We don't have a problem with companies talking up their products. However, anyone who's been following Sony's trials and tribulations in the last year could have told them that playing tricks and word games on their consumers is pretty much the last thing that a company with a reputation for breaking its promises needs right now.
Secondly, and even more bizarrely, there is the unwarranted crippling of the 40GB model. This is where the backwards compatibility debate is re-ignited. Not content with simply knocking 20GB off the hard drive space, taking out two USB ports and removing the memory card slots, all of which are reasonable functionality reductions in a low-end model, Sony has also chosen to entirely remove backwards compatibility with PS1 and PS2 games.
Any claim that this has been done for cost purposes is clearly false, because the European PS3 already emulated its predecessors in software. Some legacy chips remained on-board (but not the central processor, the Emotion Engine), but their cost is unlikely to have been much more than a dollar or two per unit - if even that.

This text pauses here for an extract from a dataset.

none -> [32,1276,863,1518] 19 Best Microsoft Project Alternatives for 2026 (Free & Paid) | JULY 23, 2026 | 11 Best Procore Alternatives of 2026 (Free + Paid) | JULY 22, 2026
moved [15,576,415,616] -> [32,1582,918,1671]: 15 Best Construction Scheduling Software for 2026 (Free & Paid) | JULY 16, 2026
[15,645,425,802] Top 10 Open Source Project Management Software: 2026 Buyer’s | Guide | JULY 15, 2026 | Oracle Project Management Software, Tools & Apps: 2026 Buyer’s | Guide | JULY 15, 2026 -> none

No, the backwards compatibility has been removed not to save costs, but rather to create a distinction between the high-end and low-end models of the PS3. The absolutely staggering implication of this is that Sony now considers backwards compatibility to be a luxury feature - something consumers should be willing to pay additional money for, or which only high-end consumers will want.
Long-term readers will recall that we lambasted Microsoft over its farcical implementation of backwards compatibility in the Xbox 360, a problem whose eventual effect on the 360's hardware sales is impossible to gauge - but whose hugely negative effect on long-tail sales of Xbox software can be seen in any media retailer in the western world.

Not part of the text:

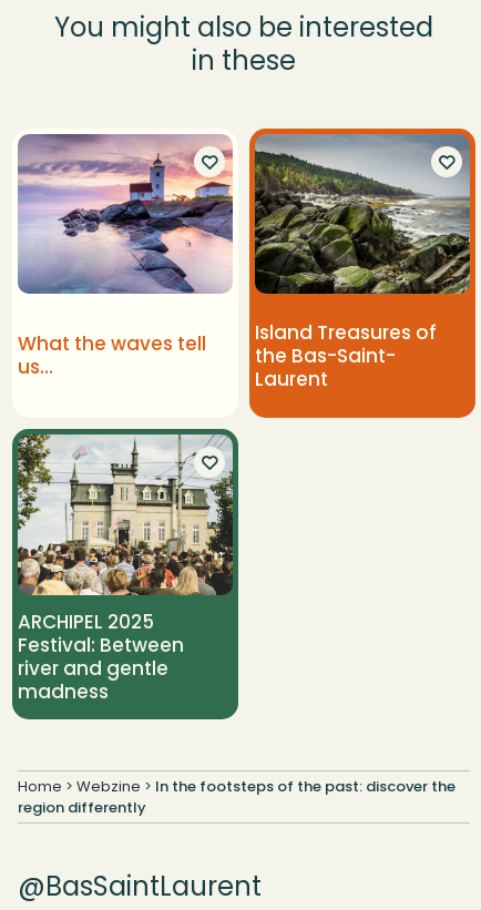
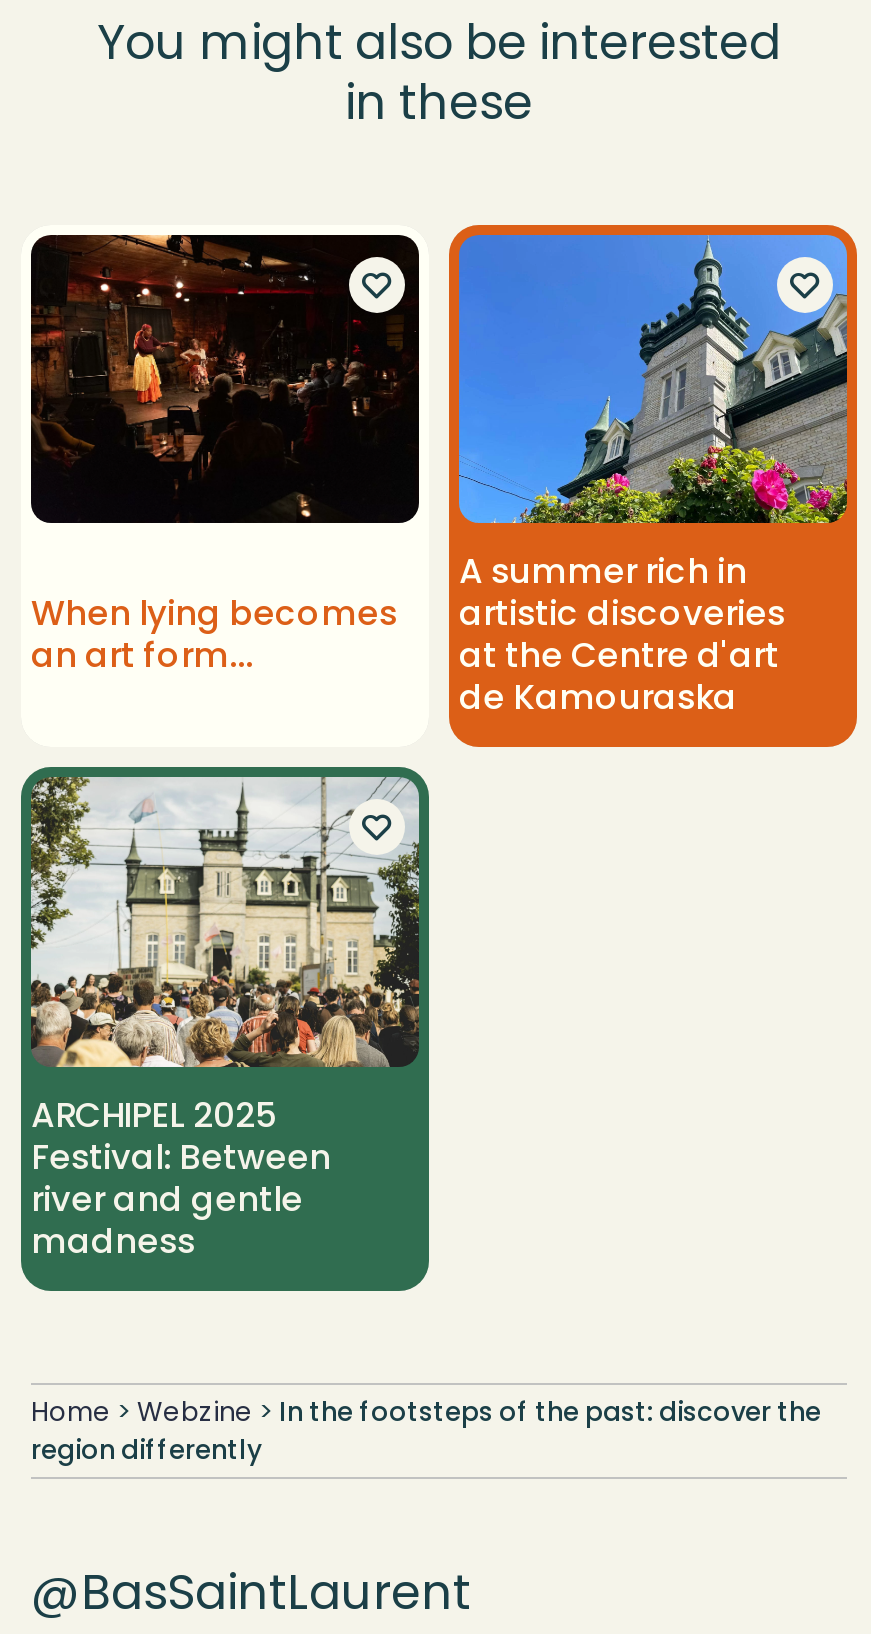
[18,133,234,380] [image] | What the waves tell | us... -> [29,233,421,679] [image] | When lying becomes | an art form...
[254,134,471,392] [image] | Island Treasures of | the Bas-Saint- | Laurent -> [457,235,849,721] [image] | A summer rich in | artistic discoveries | at the Centre d'art | de Kamouraska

On the PlayStation 3, backwards compatibility is even more important - and not just because we all chuckled at Sony's assertion that it's not needed because the company will have a whole sixty-three titles for the PS3 by this Christmas. It's more important because the PS1 and PS2 were vastly popular systems for which an enormous library of software exists - and with the PS2 in particular, that library continues to be expanded, and to satisfy the gaming needs of a huge number of people.

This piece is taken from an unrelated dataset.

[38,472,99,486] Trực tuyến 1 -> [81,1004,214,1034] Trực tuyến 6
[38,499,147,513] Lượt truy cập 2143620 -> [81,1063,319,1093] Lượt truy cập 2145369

The PS2's ecosystem continues to be hugely important to the software industry as a whole, and the PS2's library is still the biggest and best resource of gaming experiences for consumers. For Sony to treat compatibility with that library - and the support of that ecosystem - as a luxury feature in its new console is ludicrous, especially given the firm's own regularly cited line about PlayStation being a platform, not just a brand.
The sad thing is that up until now, Sony practically had this aspect of the market in hand. Whatever about the quality or quantity of its software titles, or its pricing strategy, one thing that was regularly praised about the PS3 was its backwards compatibility - even on the European software-compatibility models. For users with HDTVs, the ability to upscale and smooth old games in higher resolutions is a huge boon - one owners of the new 40GB models will miss out on entirely.
More than anything else, this move simply confuses the market. Last week, asked about backwards compatibility, we could simply say that the PS3 does it very well. This week, the answer is "it does it sometimes, it depends what model you get". We're all for choice - but in this instance, Sony seems to have added a choice into its range that no consumer actually wants.